(Collected data entries)
◆ ◆ ◆ ◆ ◆
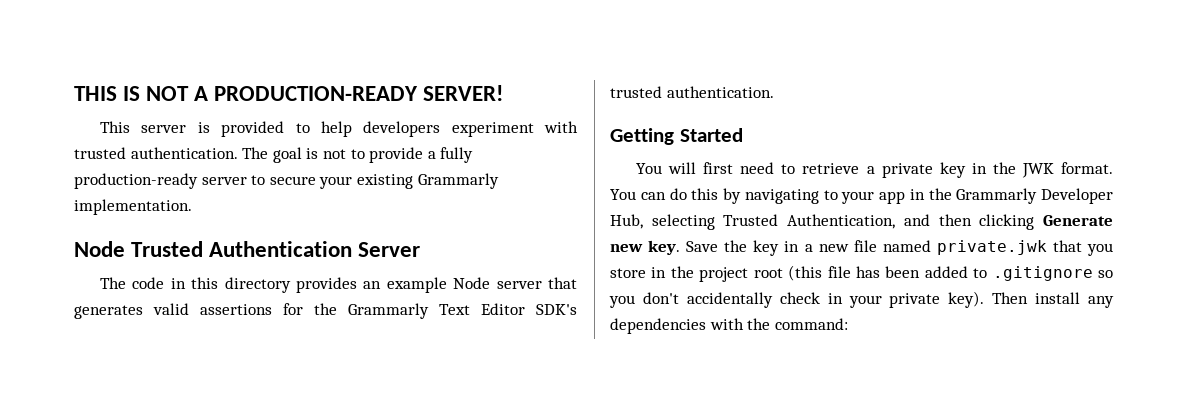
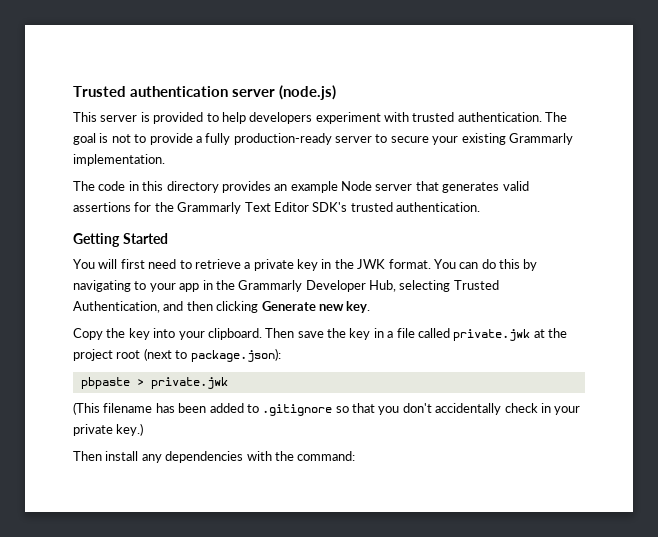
[74,85,504,101] THIS IS NOT A PRODUCTION-READY SERVER! -> [73,85,336,100] Trusted authentication server (node.js)
[74,241,421,257] // Node Trusted Authentication Server -> (165, 160) none
[686,240,1113,256] [610,265,851,282] Save the key in a new file named private.jwk that you store in the project root (this file -> [73,328,567,341] [73,348,281,362] [80,377,228,389] [73,402,153,415] // Copy the key into your clipboard. Then save the key in a file called private.jwk at the project root (next to package.json): // pbpaste > private.jwk // (This filename
(1113, 274) none -> [352,403,375,413] that
[948,291,985,308] key). -> [116,423,144,436] key.) //

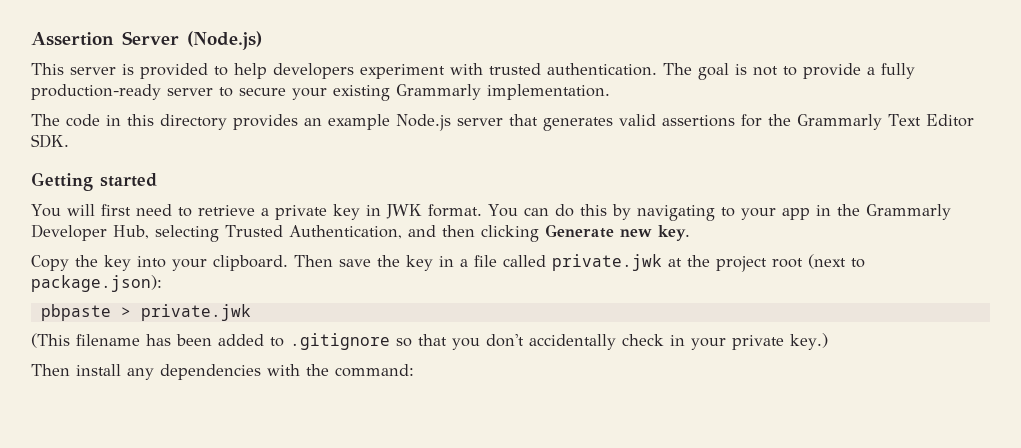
[73,85,336,100] Trusted authentication server (node.js) -> [31,31,262,50] Assertion Server (Node.js)
[341,181,372,191] Node -> [396,114,451,131] Node.js
[312,202,480,212] SDK's trusted authentication. -> [31,134,69,148] SDK.
[122,233,168,244] Started -> [100,173,157,187] started
[334,259,354,269] the -> (381, 210) none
◆ ◆ ◆ ◆ ◆
Exercise requirements. The lines to copy exactly start with the line above that has "(1113, 274) none -> [352,403,375,413] that" and go on through the line that has "[341,181,372,191] Node ->"; please include both, add nothing else, and omit the pictures.

Response to this task.
(1113, 274) none -> [352,403,375,413] that
[948,291,985,308] key). -> [116,423,144,436] key.) //

[73,85,336,100] Trusted authentication server (node.js) -> [31,31,262,50] Assertion Server (Node.js)
[341,181,372,191] Node -> [396,114,451,131] Node.js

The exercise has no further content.